------ The data ------

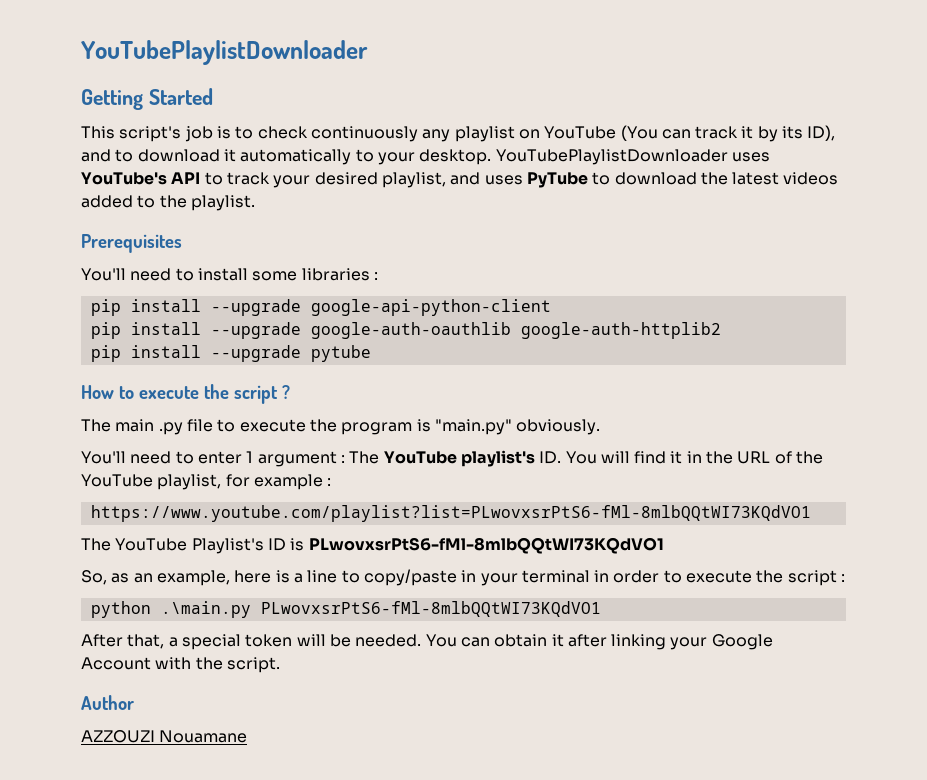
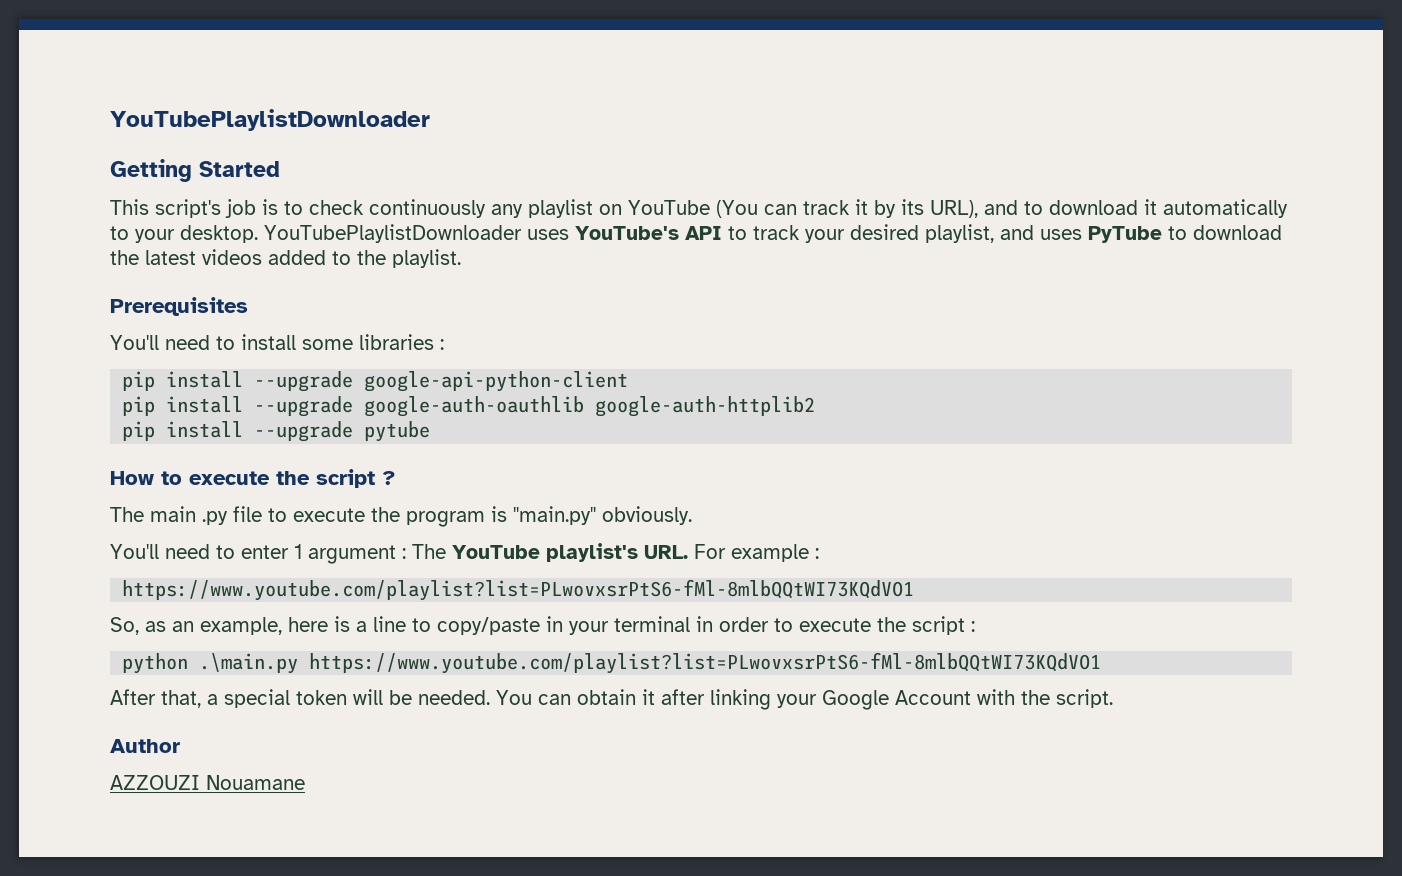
[807,125,836,141] ID), -> [930,200,978,218] URL),
[539,451,824,464] [81,474,332,490] [90,505,811,522] [81,537,664,554] ID. You will find it in the URL of the YouTube playlist, for example : // https://www.youtube.com/playlist?list=PLwovxsrPtS6-fMl-8mlbQQtWI73KQdVO1 // The YouTube Playlist's ID is PLwovxsrPtS6-fMl-8mlbQQtWI73KQdVO1 -> [644,544,819,562] [122,579,915,601] URL. For example : // https://www.youtube.com/playlist?list=PLwovxsrPtS6-fMl-8mlbQQtWI73KQdVO1
[260,601,601,617] PLwovxsrPtS6-fMl-8mlbQQtWI73KQdVO1 -> [309,652,1102,674] https://www.youtube.com/playlist?list=PLwovxsrPtS6-fMl-8mlbQQtWI73KQdVO1

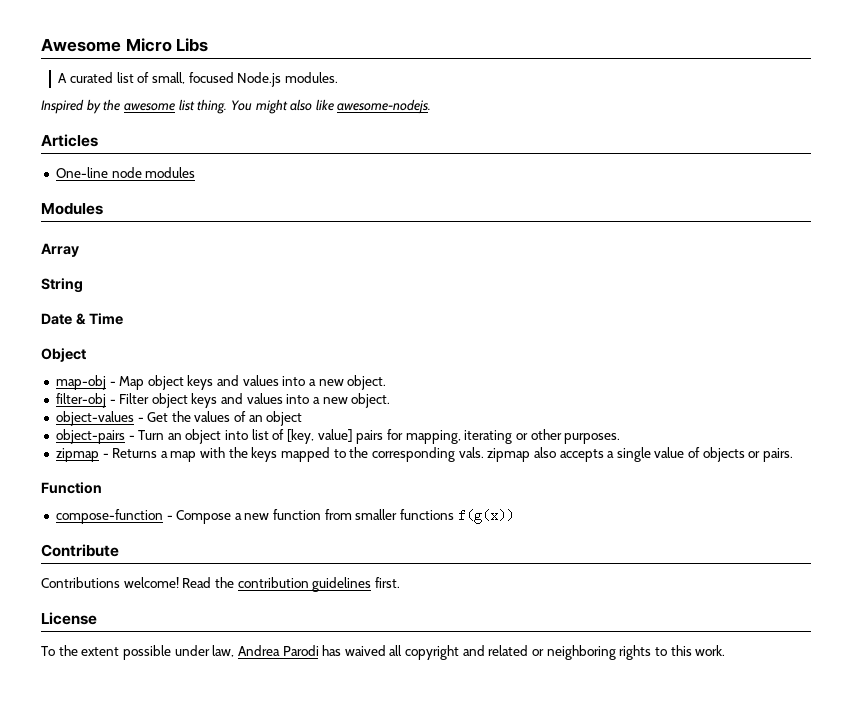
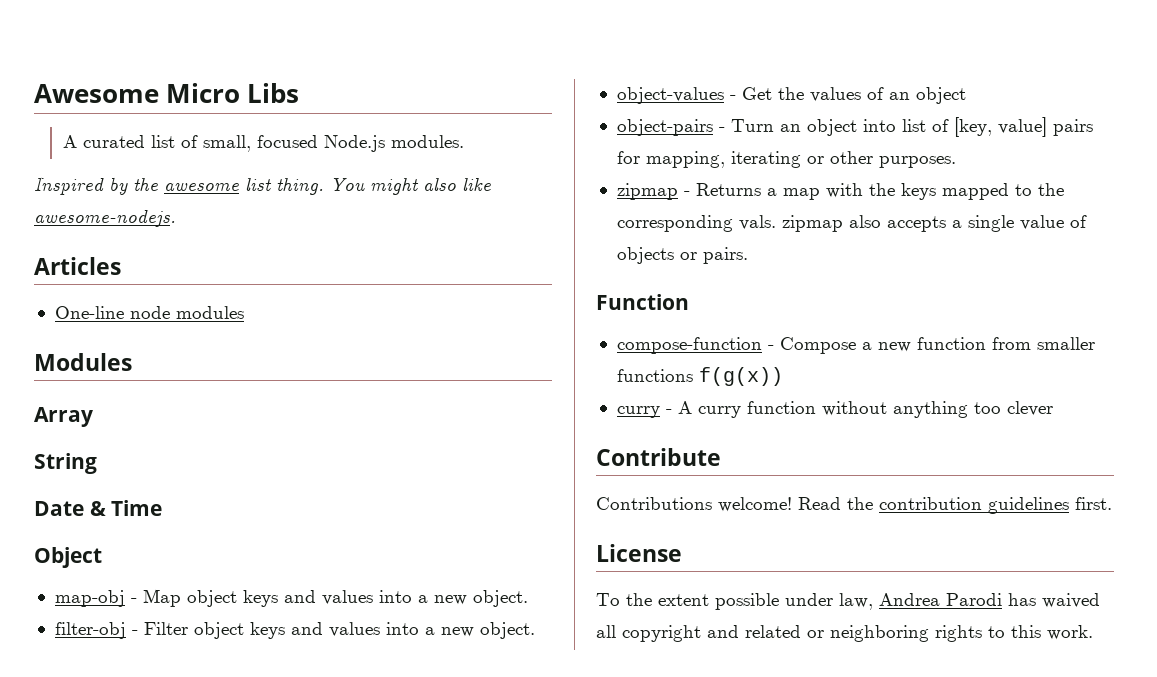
(514, 516) none -> [616,401,1053,418] // curry - A curry function without anything too clever

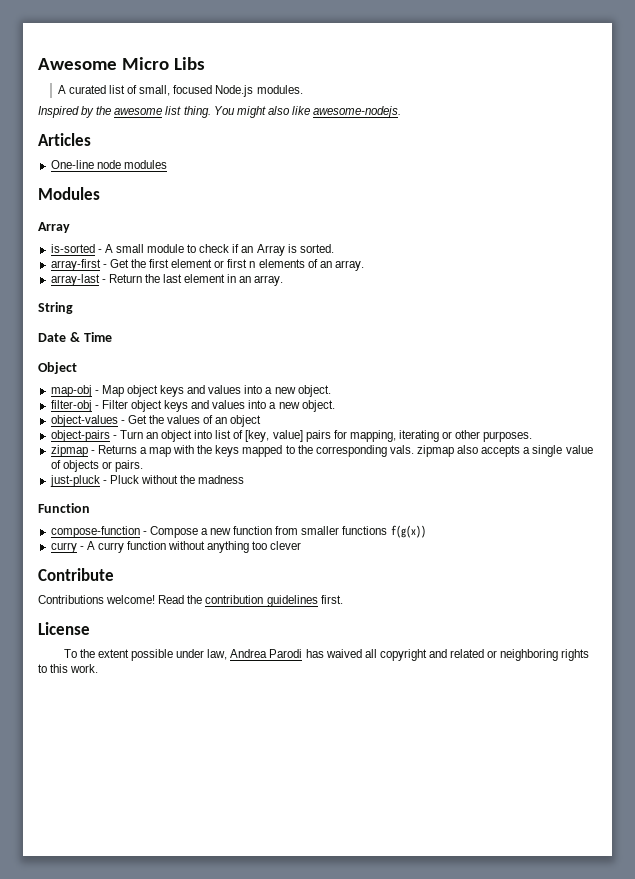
(93, 417) none -> [50,244,334,256] [50,259,364,271] [50,274,284,286] // is-sorted - A small module to check if an Array is sorted. // array-first - Get the first element or first n elements of an array. // array-last - Return the last element in an array.
(748, 255) none -> [49,475,245,487] // just-pluck - Pluck without the madness

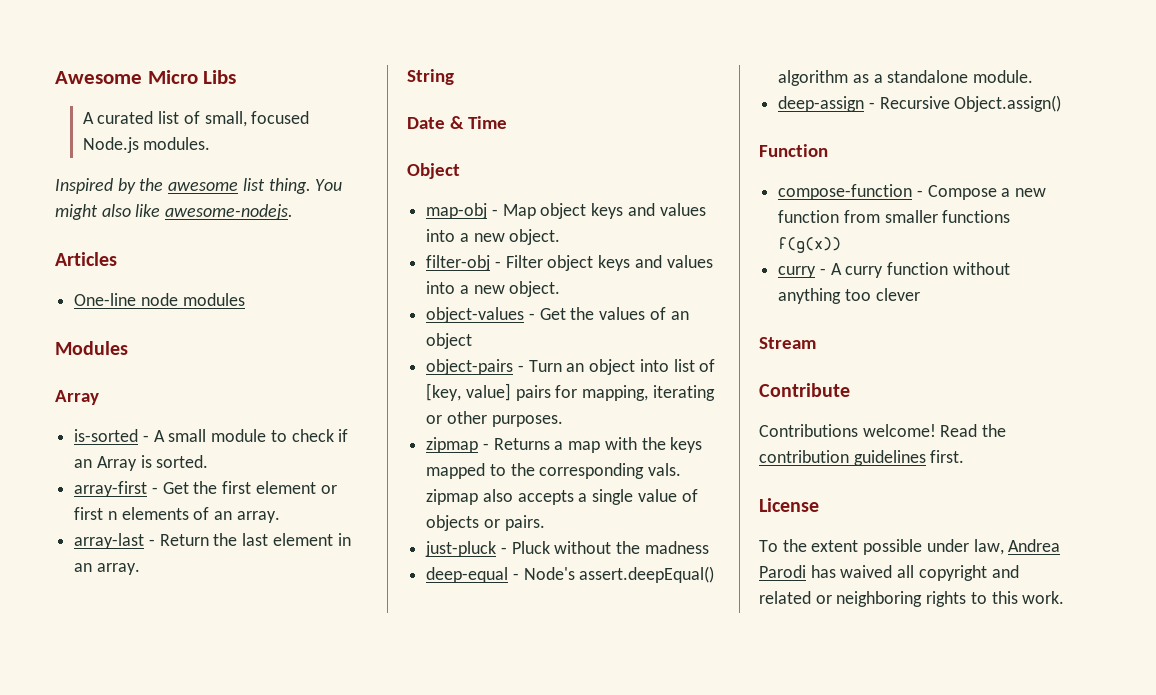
(245, 479) none -> [426,566,715,583] [778,70,1034,86] [778,95,1062,112] // deep-equal - Node's assert.deepEqual() algorithm as a standalone module. // deep-assign - Recursive Object.assign()
(302, 545) none -> [759,337,816,349] // Stream

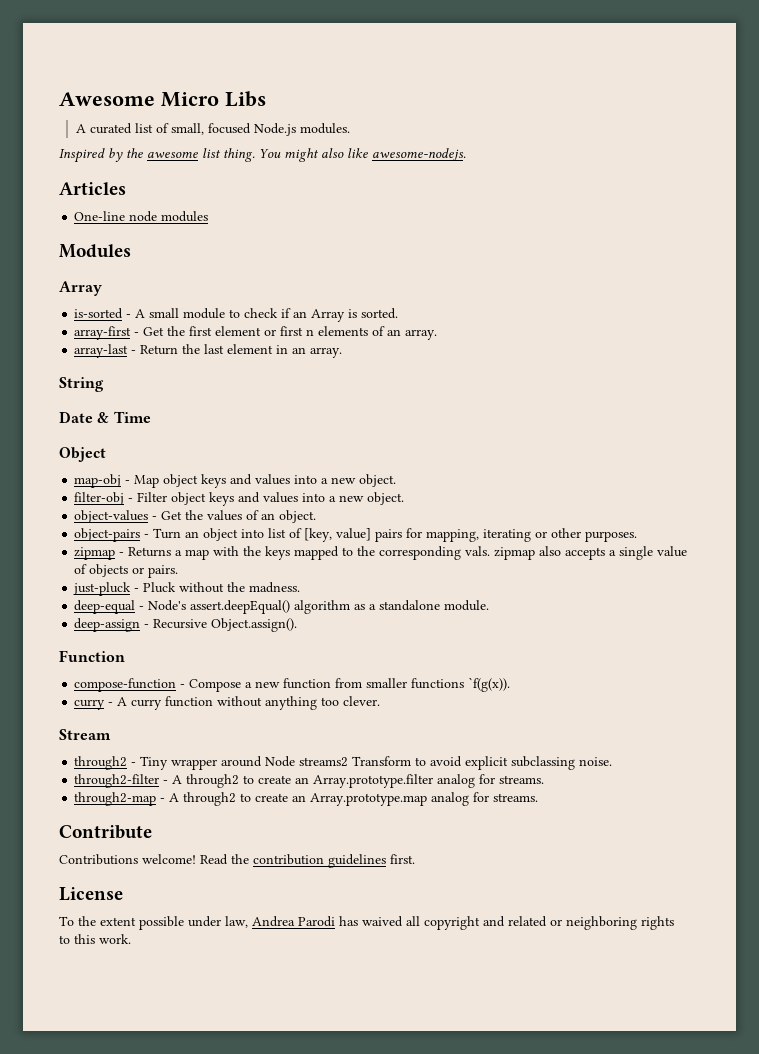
[426,333,473,349] object -> [279,510,317,523] object.
[644,541,709,554] madness -> [249,582,301,593] madness.
[954,95,1062,112] Object.assign() -> [211,618,298,632] Object.assign().
[778,237,842,253] f(g(x)) -> [468,677,511,692] `f(g(x)).
[875,288,920,301] clever -> [343,696,381,706] clever.
(816, 343) none -> [74,756,613,770] [74,774,545,788] [74,792,539,806] // through2 - Tiny wrapper around Node streams2 Transform to avoid explicit subclassing noise. // through2-filter - A through2 to create an Array.prototype.filter analog for streams. // through2-map - A through2 to create an Array.prototype.map analog for streams.

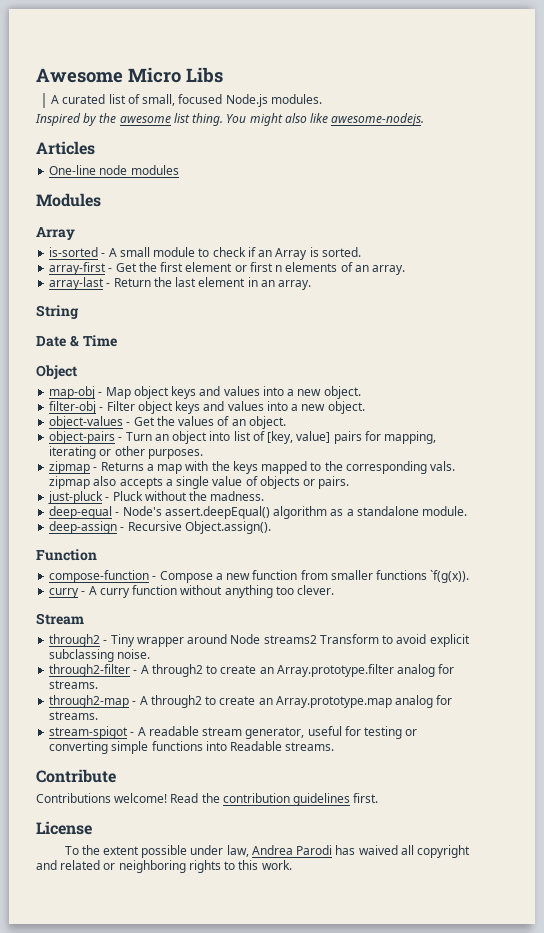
(539, 797) none -> [49,726,418,739] [49,741,335,754] // stream-spigot - A readable stream generator, useful for testing or converting simple functions into Readable streams.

------

Output the listing above exactly, but leave its pictures behind.

### [Task output]
[807,125,836,141] ID), -> [930,200,978,218] URL),
[539,451,824,464] [81,474,332,490] [90,505,811,522] [81,537,664,554] ID. You will find it in the URL of the YouTube playlist, for example : // https://www.youtube.com/playlist?list=PLwovxsrPtS6-fMl-8mlbQQtWI73KQdVO1 // The YouTube Playlist's ID is PLwovxsrPtS6-fMl-8mlbQQtWI73KQdVO1 -> [644,544,819,562] [122,579,915,601] URL. For example : // https://www.youtube.com/playlist?list=PLwovxsrPtS6-fMl-8mlbQQtWI73KQdVO1
[260,601,601,617] PLwovxsrPtS6-fMl-8mlbQQtWI73KQdVO1 -> [309,652,1102,674] https://www.youtube.com/playlist?list=PLwovxsrPtS6-fMl-8mlbQQtWI73KQdVO1

(514, 516) none -> [616,401,1053,418] // curry - A curry function without anything too clever

(93, 417) none -> [50,244,334,256] [50,259,364,271] [50,274,284,286] // is-sorted - A small module to check if an Array is sorted. // array-first - Get the first element or first n elements of an array. // array-last - Return the last element in an array.
(748, 255) none -> [49,475,245,487] // just-pluck - Pluck without the madness

(245, 479) none -> [426,566,715,583] [778,70,1034,86] [778,95,1062,112] // deep-equal - Node's assert.deepEqual() algorithm as a standalone module. // deep-assign - Recursive Object.assign()
(302, 545) none -> [759,337,816,349] // Stream

[426,333,473,349] object -> [279,510,317,523] object.
[644,541,709,554] madness -> [249,582,301,593] madness.
[954,95,1062,112] Object.assign() -> [211,618,298,632] Object.assign().
[778,237,842,253] f(g(x)) -> [468,677,511,692] `f(g(x)).
[875,288,920,301] clever -> [343,696,381,706] clever.
(816, 343) none -> [74,756,613,770] [74,774,545,788] [74,792,539,806] // through2 - Tiny wrapper around Node streams2 Transform to avoid explicit subclassing noise. // through2-filter - A through2 to create an Array.prototype.filter analog for streams. // through2-map - A through2 to create an Array.prototype.map analog for streams.

(539, 797) none -> [49,726,418,739] [49,741,335,754] // stream-spigot - A readable stream generator, useful for testing or converting simple functions into Readable streams.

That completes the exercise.